Le Kenya refuse de dépénaliser l’homosexualité
Le Haut Cour de justice de Nairobi a rejeté une requête demandant l'abandon des textes hérités de la colonisation britannique, les jugeant conformes à la «culture traditionnelle» kényane.
La déception était immense, hier, parmi les LGBT kényans. La Haute Cour de ce pays a rejeté une requête demandant l’abrogation des lois criminalisant l’homosexualité. Dans sa lecture du verdict, la juge Aburili a estimé que les dispositions actuelles du Code pénal – héritées de l’Empire colonial britannique – étaient conformes à la «culture traditionnelle» du pays et à la Constitution. Elle a aussi rejeté l’idée selon laquelle les personnes n’ont pas le choix de l’orientation sexuelle, évoquant des «preuves scientifiques».

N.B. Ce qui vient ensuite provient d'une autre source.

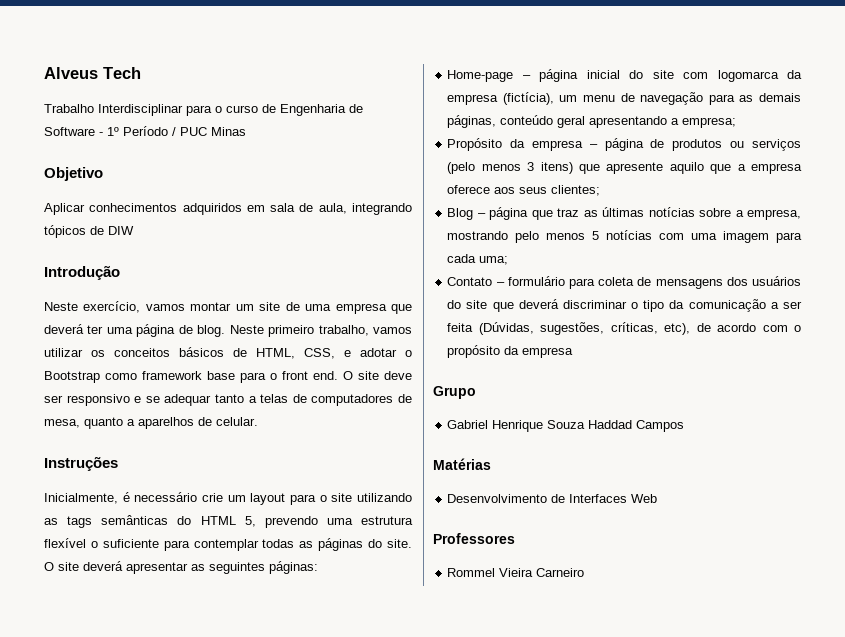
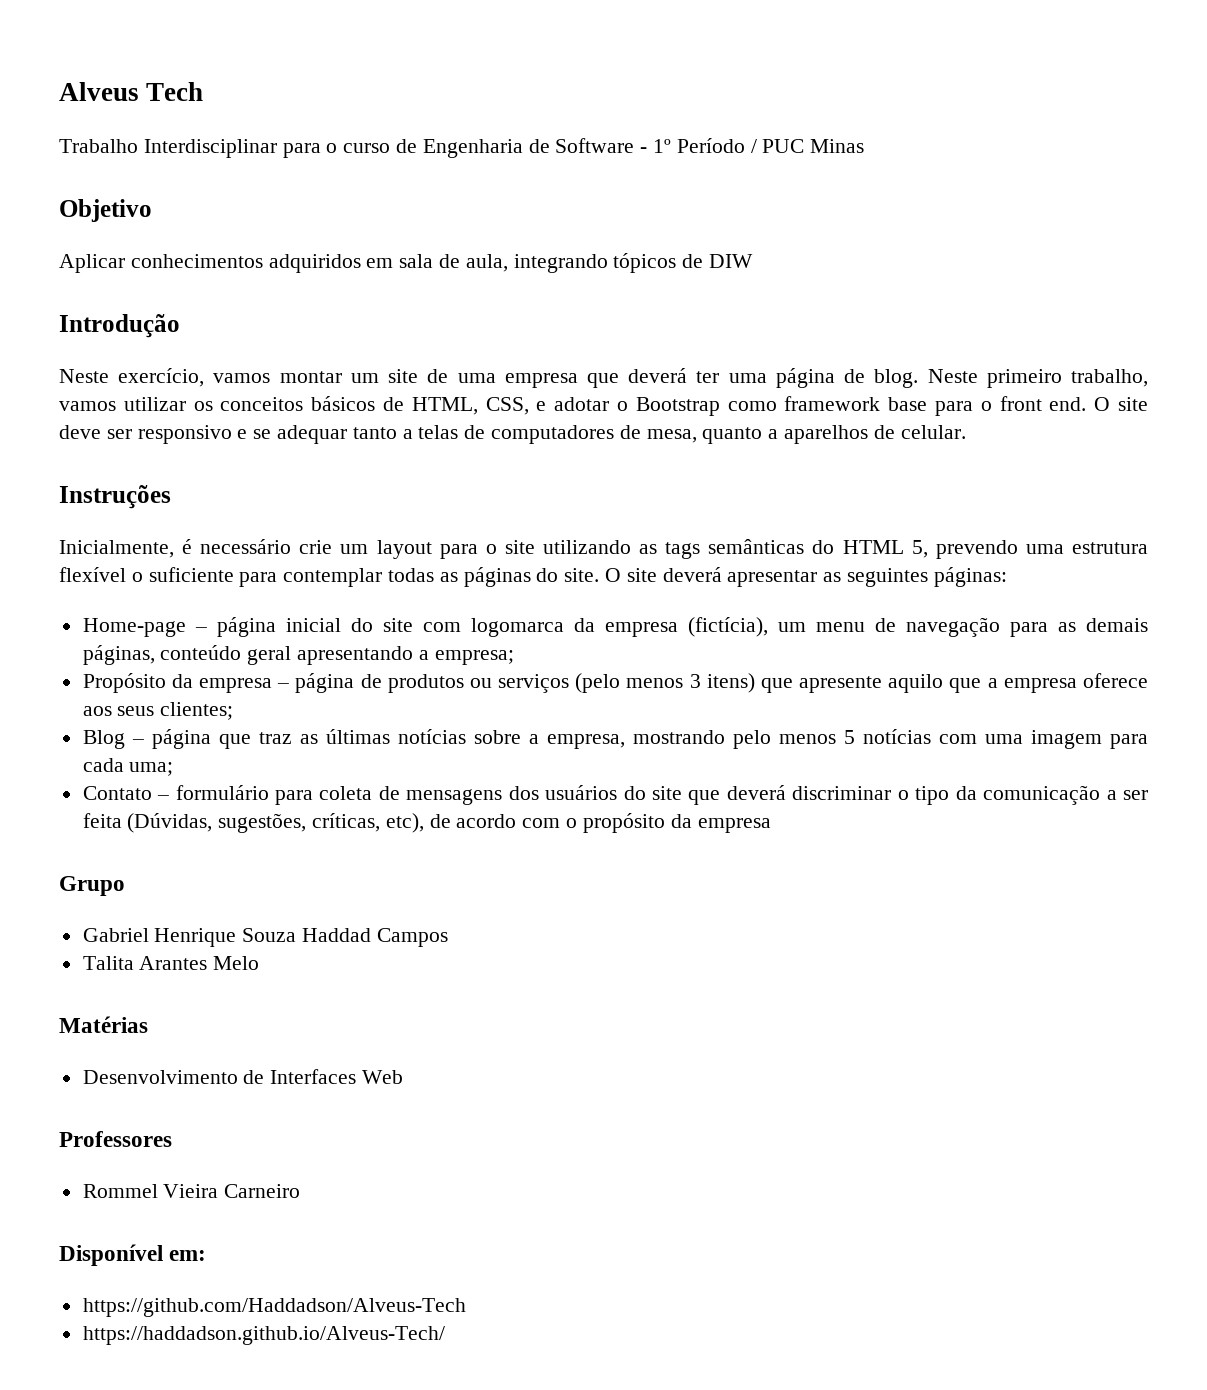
(685, 426) none -> [82,956,260,970] // Talita Arantes Melo
(585, 572) none -> [59,1244,207,1266] [82,1298,466,1317] [82,1326,445,1345] // Disponível em: // https://github.com/Haddadson/Alveus-Tech // https://haddadson.github.io/Alveus-Tech/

Des militants ont bruyamment fait entendre leur écœurement et leur incompréhension dans une salle d’audience pleine à craquer, raconte l’AFP. «Ces vielles lois coloniales mènent la communauté LGBT à subir violences, chantage, harcèlement et torture. Elles ravagent des vies et n’ont pas leur place dans une société kényane démocratique», a réagi la National Gay and Lesbian Human Rights Commission, principale organisation LGBT du pays. C’est elle qui avait porté l’affaire en justice en 2016, relevant le caractère discriminatoire des articles 162 et 165 du Code pénal, selon elle contraire à la Constitution de 2010.
Entre 2013 et 2017, 534 personnes ont été arrêtées au Kenya pour des relations homosexuelles. Elles risquent théoriquement jusqu’à 14 ans d’emprisonnement.
Définition de la famille
On attendait beaucoup de ce jugement, après la série de décisions historiques, en Inde, en Angola et au Mozambique ces derniers mois. Mais le panel de trois juges kényans a balayé tout rapprochement avec la situation dans ces pays. Selon la Haute Cour, la dépénalisation de l’homosexualité aurait entraîné une reconnaissance des mariages entre personne de même sexe, «contraire à la définition de la famille» dans la Constitution de 2010.
La Haut-Commissaire de l’ONU pour les droits de l’Homme, Michelle Bachelet, a également exprimé sa déception: «Criminaliser des actes visant certains individus sur la base de qui ils sont et qui ils aiment est intrinsèquement discriminatoire et encourage l’hostilité, voire la violence, contre les LGBT.»